> _RECORDS TO PROCESS_:
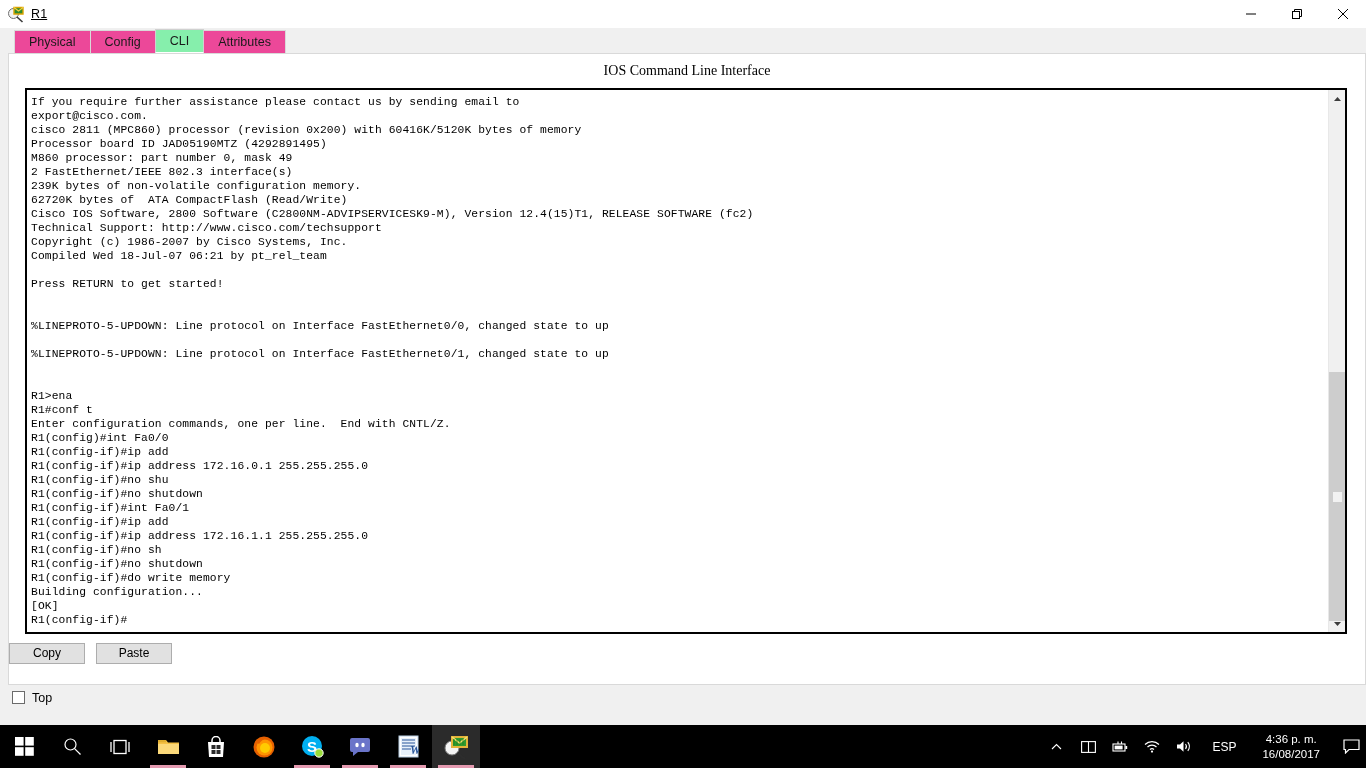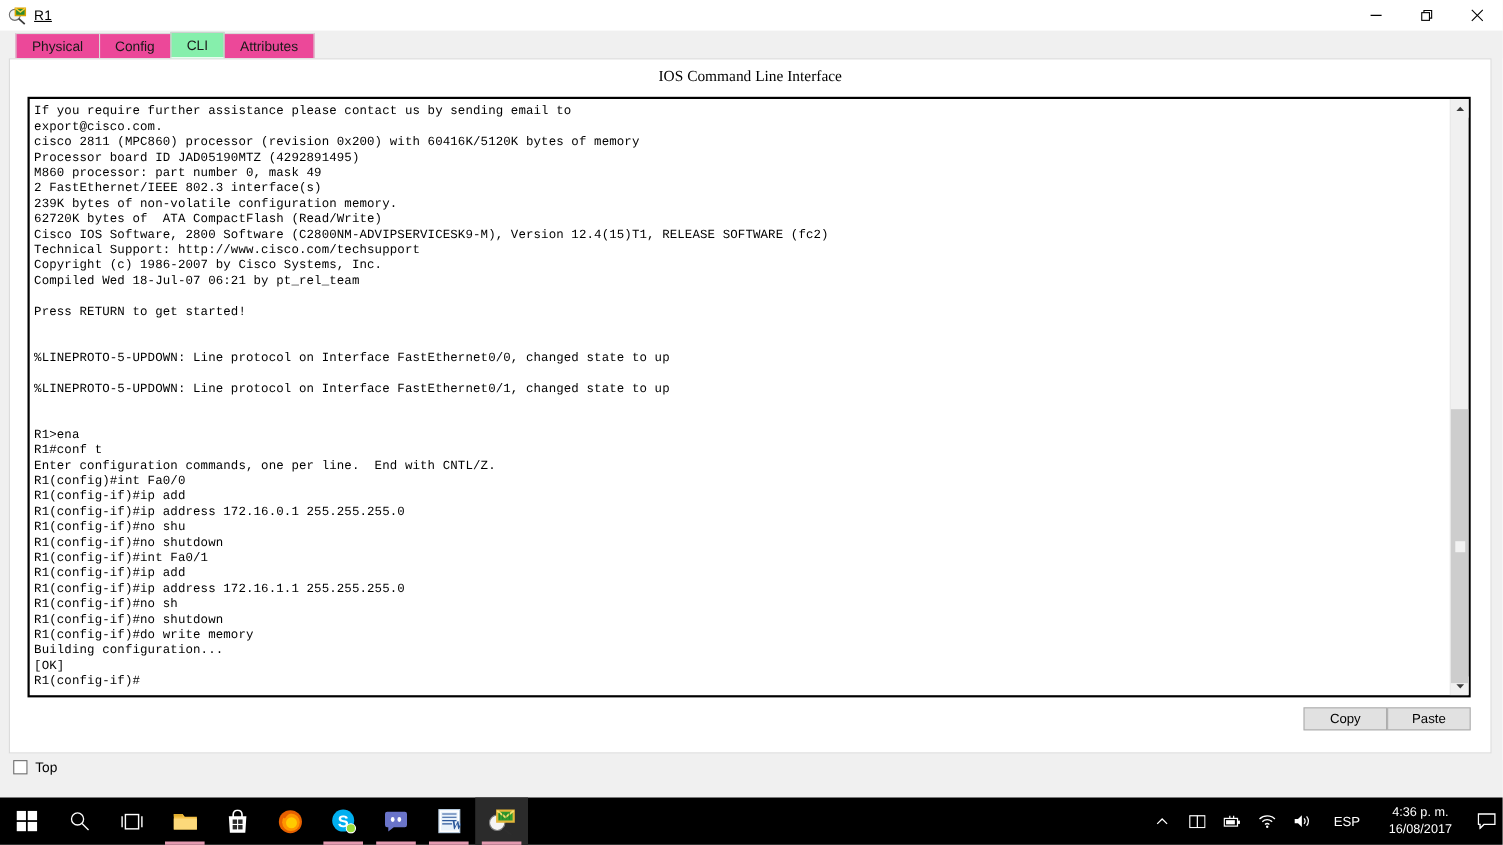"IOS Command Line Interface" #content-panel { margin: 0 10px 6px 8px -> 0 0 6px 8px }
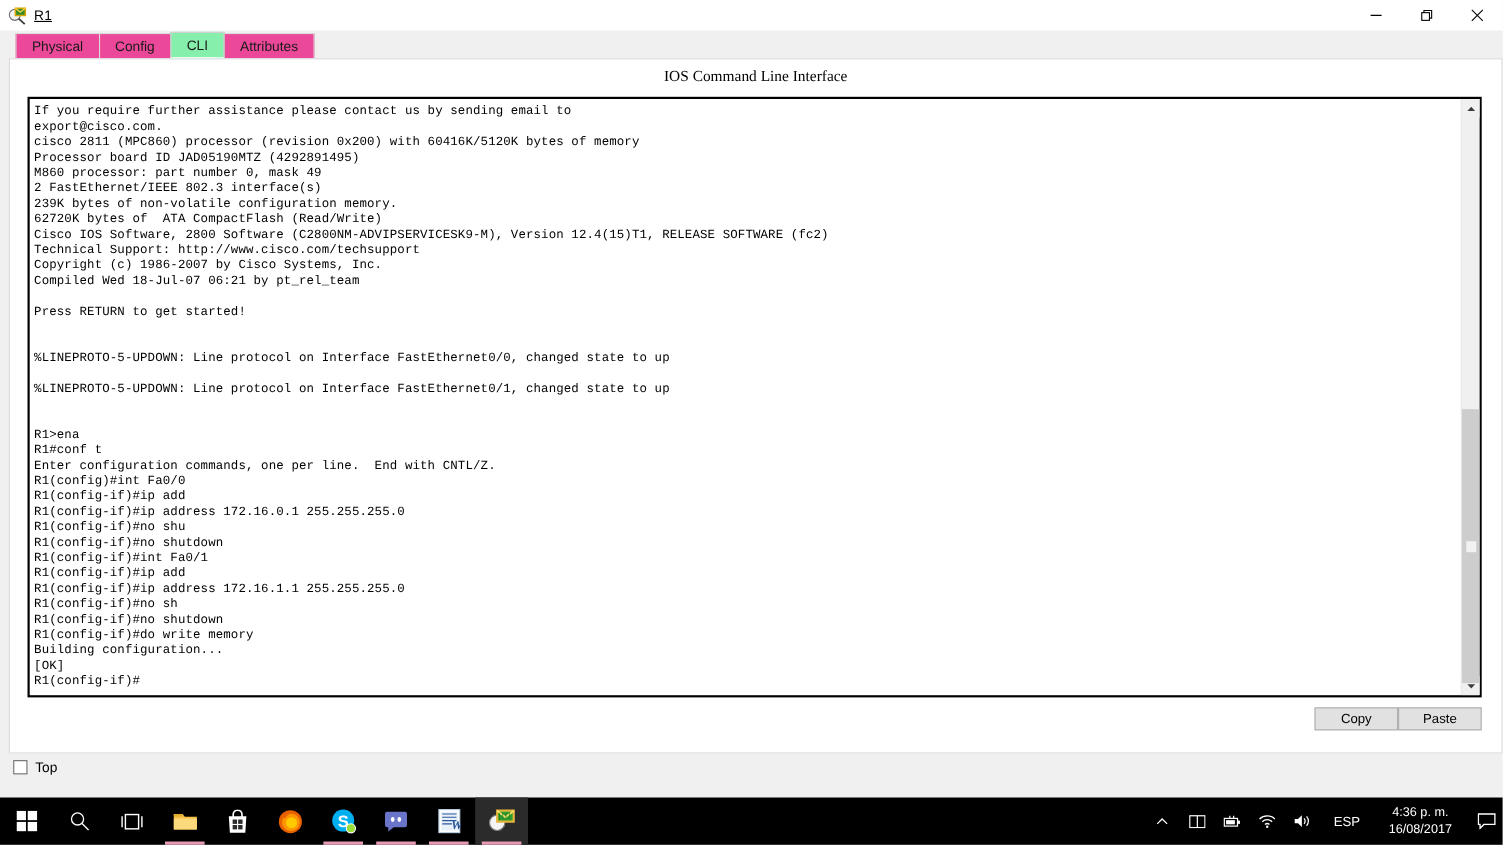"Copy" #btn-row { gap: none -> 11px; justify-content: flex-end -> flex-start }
* * *
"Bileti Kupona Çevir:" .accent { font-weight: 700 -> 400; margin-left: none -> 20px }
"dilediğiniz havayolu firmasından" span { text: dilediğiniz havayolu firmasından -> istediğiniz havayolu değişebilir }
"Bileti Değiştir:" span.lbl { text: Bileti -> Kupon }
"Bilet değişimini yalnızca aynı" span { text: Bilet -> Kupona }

> _ASSIGNMENT_:
A clean copy is needed of the lines above from the one with "margin: 0 10px" up to and including the one with "gap: none ->". Please set it down exactly, with no pictures.

> _SOLUTION TO THE EXERCISE_:
"IOS Command Line Interface" #content-panel { margin: 0 10px 6px 8px -> 0 0 6px 8px }
"Copy" #btn-row { gap: none -> 11px; justify-content: flex-end -> flex-start }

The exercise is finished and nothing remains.